H/K. 1260/ 1844 yılında Şakak ili reisi Mustafa Han Halkari’nin oğlu Yahya Han, kız kardeşini Muhammed Şah Kacar ile evlendirdi. Urumiye ve Hoy hâkimliklerini ele geçirdi. Bu şahıs, atalarının aksine ahlak sahibi ve adil bir kişiydi. (Ali Dehgân, Serzemîn-i Zerdüşt RıZaiye, s.393)
H/K. 1273/ 1856 yılında Şakak ili reisi Sultan Beg oldu. Bölgedeki işleri yoluna koydu. Osmanlı askerleri, İran sınırını 6 km geçerek, Sancak-Novçe’de karargâh kurdu. Osmanlı yetkilileri, Şakak ilini yeniden ayaklandırmak için İran devletine karşı tahrik ettiler.
Bu gelişmeler, Asker Han Sertîp’e ulaştı. Sultan Beg ile uzun süre devam eden müzakereler sonucu itaat altına aldı. Sultan Beg, sınır bölgesinde devlet adına görev yapacağını taahhüt etmesi üzerine, bölgeye dönüşüne izin verildi. Ancak sözünde durmadı. Tekrar ayaklandı. Sertîp, çadıra girdi. Sultan Beg namaz kılıyordu. Hançeri ile birkaç darbe vurdu. Melik Mansur Mirza ve Nimetullah Mirza bu olayı görünce dışarı çıkıp yardım istedi. Ancak Lütfullah Beg, çadıra hızla girerek, Sultan Beg’in ağzına hançerini sapladı ve öldürdü. (Tarih-i Rızaiye …, s.89-93)

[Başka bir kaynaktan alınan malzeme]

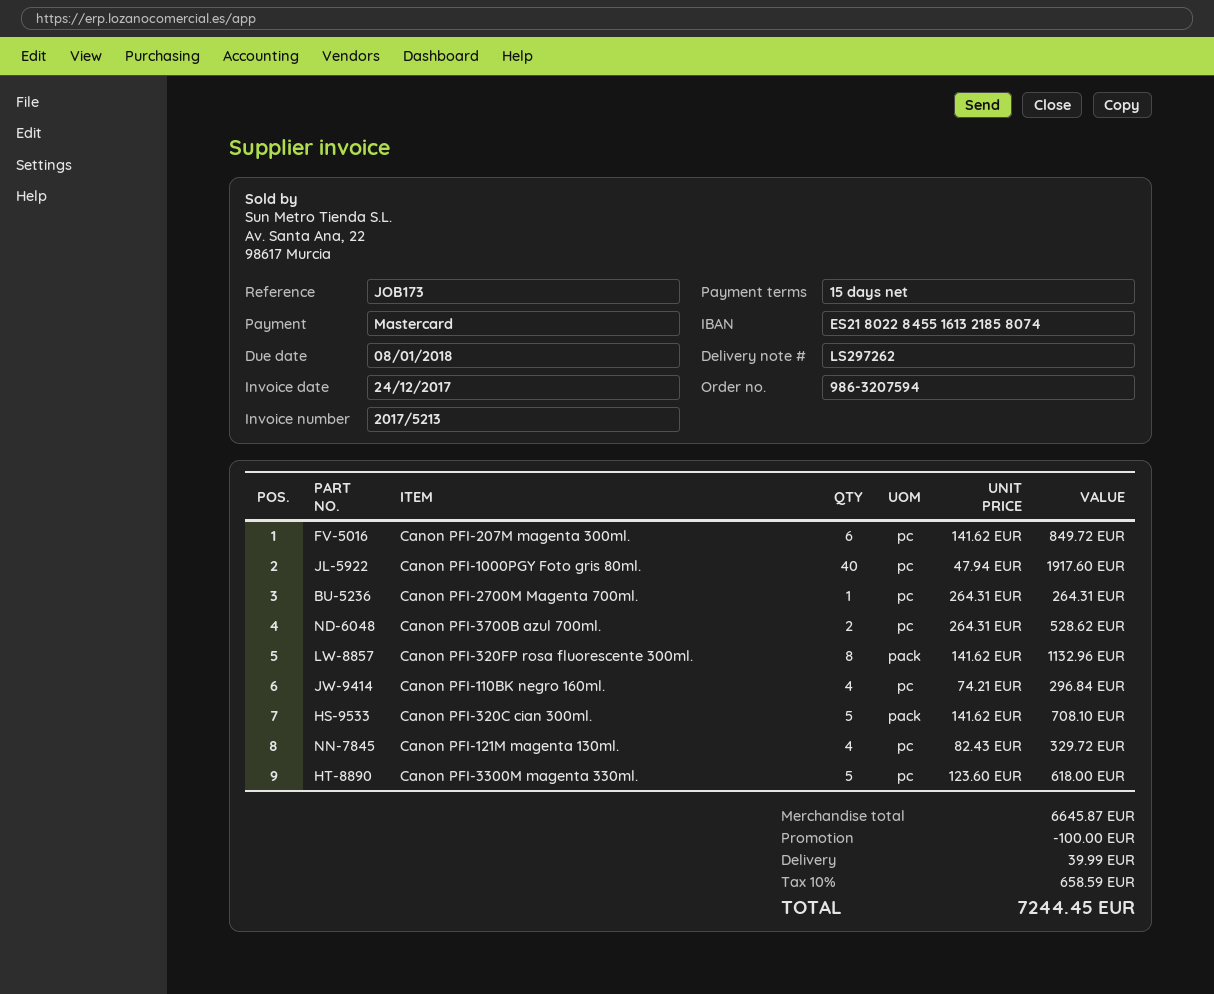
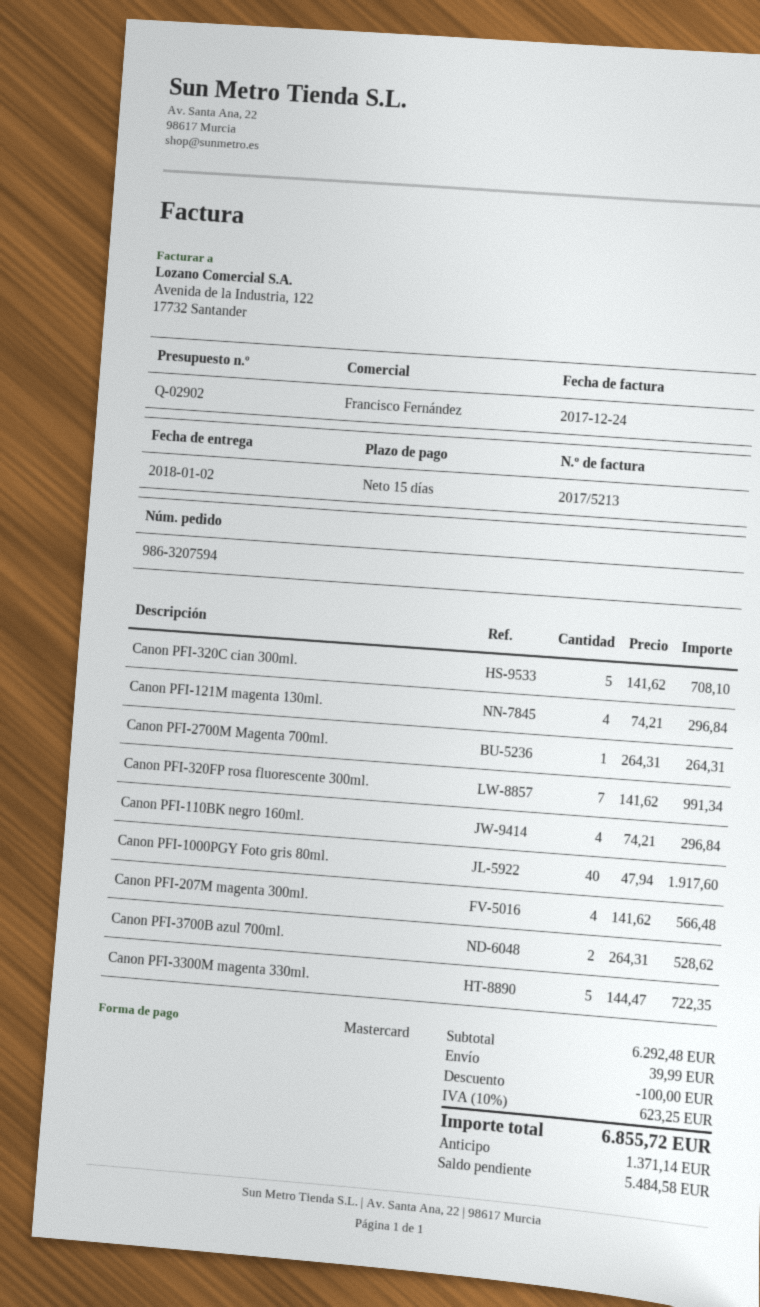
Canon PFI-207M magenta 300ml.: 6 x 141.62 = 849.72 -> 4 x 141.62 = 566.48
Canon PFI-320FP rosa fluorescente 300ml.: 8 x 141.62 = 1132.96 -> 7 x 141.62 = 991.34
Canon PFI-121M magenta 130ml.: 4 x 82.43 = 329.72 -> 4 x 74.21 = 296.84
Canon PFI-3300M magenta 330ml.: 5 x 123.60 = 618.00 -> 5 x 144.47 = 722.35
subtotal: 6645.87 -> 6292.48
tax: 10% = 658.59 -> 10% = 623.25
total: 7244.45 -> 6855.72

İsmail Ağa Simko, kardeşi Cafer Ağa ve babası Muhammed/ Mamed Ağa, Şakak ili reisleri olup, ferman dinlemez tavırlarıyla merkezî hükümeti her zaman meşgul etmişlerdir. Cafer Ağa, Muzaffereddin Şah (1896-1907) zamanında isyan etmiş ve bölge tekrar karışmış, emniyet ortadan kalkmıştı. Azerbaycan Valisi Nizamüs-Saltana, Meşrutiyet haraketinden bir yıl önce, yani Ş. 1284/ 1905 tarihinde Cafer Ağa’ya aman verdi ve bölgede bir daha karışıklık çıkarmayacağına dair Kur’an üzerine yemin ettirdi. Vali onu huzuruna çağırdı. Tebriz’e vardığında öldürüldü. Babasının ölümü üzerine İsmail Ağa Simko aşiret reisi oldu. Bazen hükümete bağlı kaldı, bazen ferman dinlemedi, isyan etti. Bölgede emperyalist idealleri olan İngiltere, Rusya, Amerika gibi ülkeler kendisine destek verdiler. Türkiye devleti ve Bakü hükümeti İsmail Ağa’yı himaye ettiler. O da sadakatini gösterdi. Ayrıca Seyyid Taha vasıtasıyla İngilizlerle de bağlantısı vardı. Bir yere gittiğinde, Ruslar muhakkak İsmail Ağa’ya peşinden silah ve mühimmat gönderiyordu. Velhasıl İsmail Ağa oldukça haraketli idi.